A graduate of an exclusive New England prep school convicted of sexually assaulting a younger student rejected a string of plea deals that would have meant far less jail time and no registration as a sex offender.
In addition to a year in county jail and lifetime sex offender registration, Owen Labrie of Tunbridge, Vermont, was sentenced Thursday to five years' probation on misdemeanor sex assault charges and a felony conviction of using a computer to lure a 15-year-old girl for sex.
Merrimack County Attorney Scott Murray, whose office prosecuted the case, said Friday that he believes the most recent deal offered to the 20-year-old Labrie called for a 30-day sentence.
Labrie's lawyer, J.W. Carney Jr., said he wouldn't characterize the sentence as harsh when compared to state prison, and he defended Labrie's rejection of prior plea deals negotiated by a succession of lawyers.
"One of the reasons Owen changed counsel is he wanted to make his own decision on what was best for him," Carney said.
Andrew Cotrupi, a Hampton defense attorney not involved in the case, said, "Clearly, in hindsight, that was a mistake."
The girl, in a videotaped victim-impact statement played in court Thursday, spoke of how depressed she was after Labrie rejected the deals that would have kept her off the witness stand during trial.
"That really pushed me down and led me to believe I didn't deserve to live," said the girl, who turned 17 this week.
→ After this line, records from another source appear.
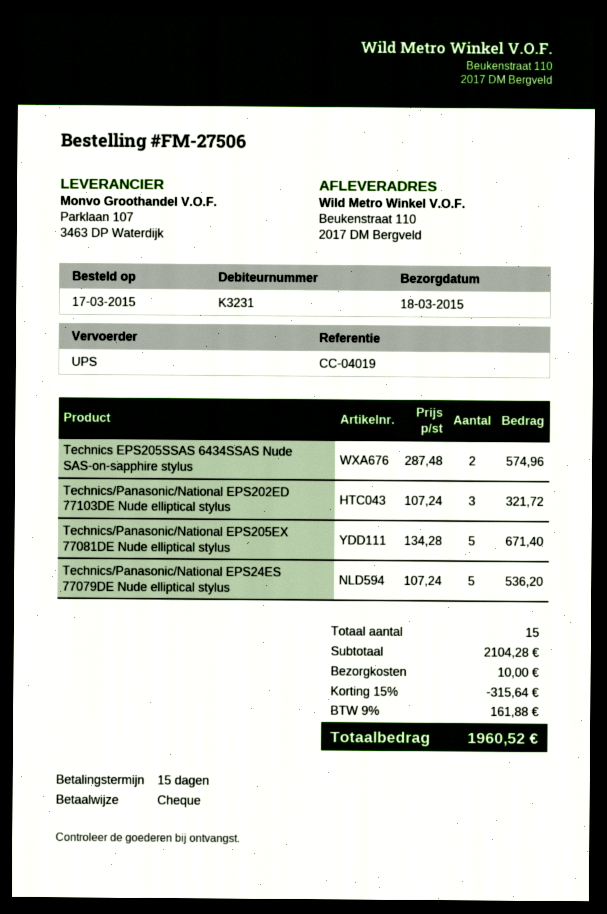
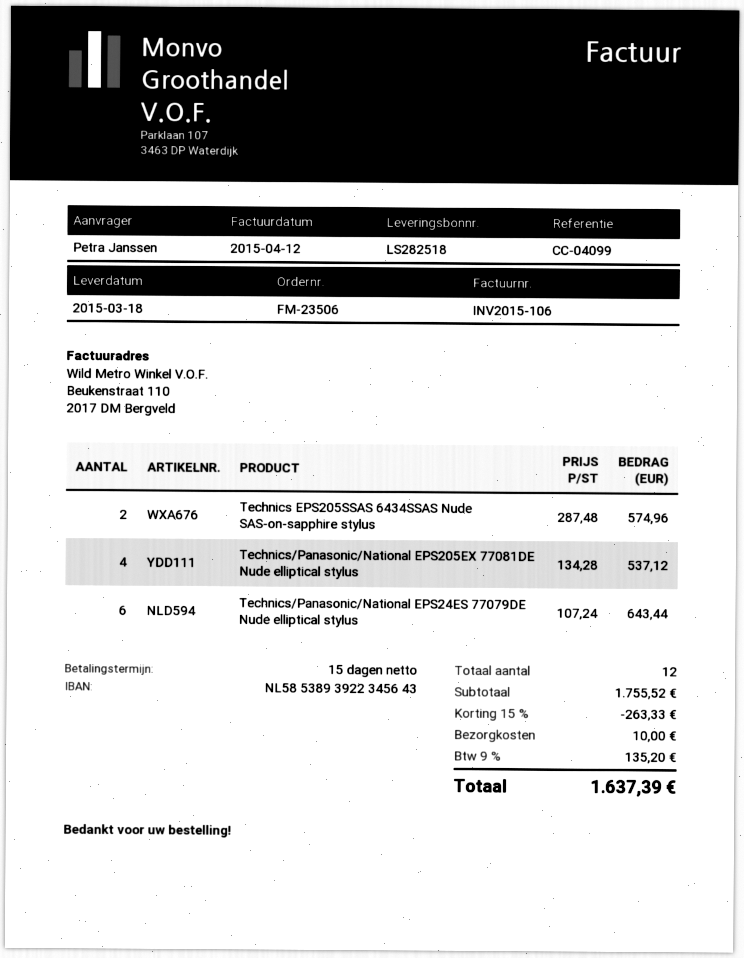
order number: FM-27506 -> FM-23506
reference: CC-04019 -> CC-04099
Technics/Panasonic/National EPS202ED 77103DE Nude elliptical stylus: 3 x 107.24 = 321.72 -> none
Technics/Panasonic/National EPS205EX 77081DE Nude elliptical stylus: 5 x 134.28 = 671.40 -> 4 x 134.28 = 537.12
Technics/Panasonic/National EPS24ES 77079DE Nude elliptical stylus: 5 x 107.24 = 536.20 -> 6 x 107.24 = 643.44
total quantity: 15 -> 12
subtotal: 2104.28 -> 1755.52
discount: 15% = 315.64 -> 15% = 263.33
tax: 9% = 161.88 -> 9% = 135.20
total: 1960.52 -> 1637.39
Labrie was 18 when the assault occurred May 30, 2014, at St. Paul's School in Concord.
Labrie's case revealed a seamier side of the 159-year-old prep school that boasts Nobel laureates, Pulitzer Prize winners and Secretary of State John Kerry among its alumni. Prosecutors say Labrie's assault was committed as part of a practice at the school called Senior Salute, a competition of conquest in which some seniors attempt to have sex with underclassmen.
At sentencing, Merrimack County Superior Court Judge Larry Smukler shot down Labrie's assertion that the sex was consensual, calling the once-aspiring divinity student "a very good liar."
Lyn Schollett, executive director of the New Hampshire Coalition Against Domestic and Sexual Violence, said that debunking of the consensual sex defense was an important signal to others.
"Although no amount of time can make up for the harm that has been done to this victim and her family, knowing that Owen Labrie is being held accountable for what he did is a small consolation to the victim's family, countless other victims and our community," Schollett said.
Cotrupi said the sentence was fair.
"Anyone who's been to county jail knows it's not pleasant. He will hate it and he will likely be victimized, but not nearly to the extent of state prison," Cotrupi said.
David Ruoff, a defense lawyer and former prosecutor not involved in the case, said he wasn't surprised by the one-year sentence and called sex offender registration for life "pretty onerous." While Labrie can petition to have his name removed from the public registry 15 years after he finishes his sentence, he still remains on a list that can be checked by police as part of, for example, a background check.
"You have to register every three months," Ruoff said. "You have to give them all of your screen names, all of your email addresses. There are places you can't live."
Prosecutors had recommended a sentence of 3 ½ to seven years that would have been suspended after Labrie completed the state prison's sex offender program. Ruoff said that recommendation wasn't as generous as it might sound.
"The judge knows that the program is a year-and-a-half long," Ruoff said. "It's a six-month wait to get into it. You're talking 2 1/2 years before he's eligible for release."
Prosecutors said in court Thursday that they are still investigating Labrie's deletion of nearly 200 Facebook messages and emails and that there is the possibility he could be charged with destroying evidence.
Labrie remains free on bail pending appeal.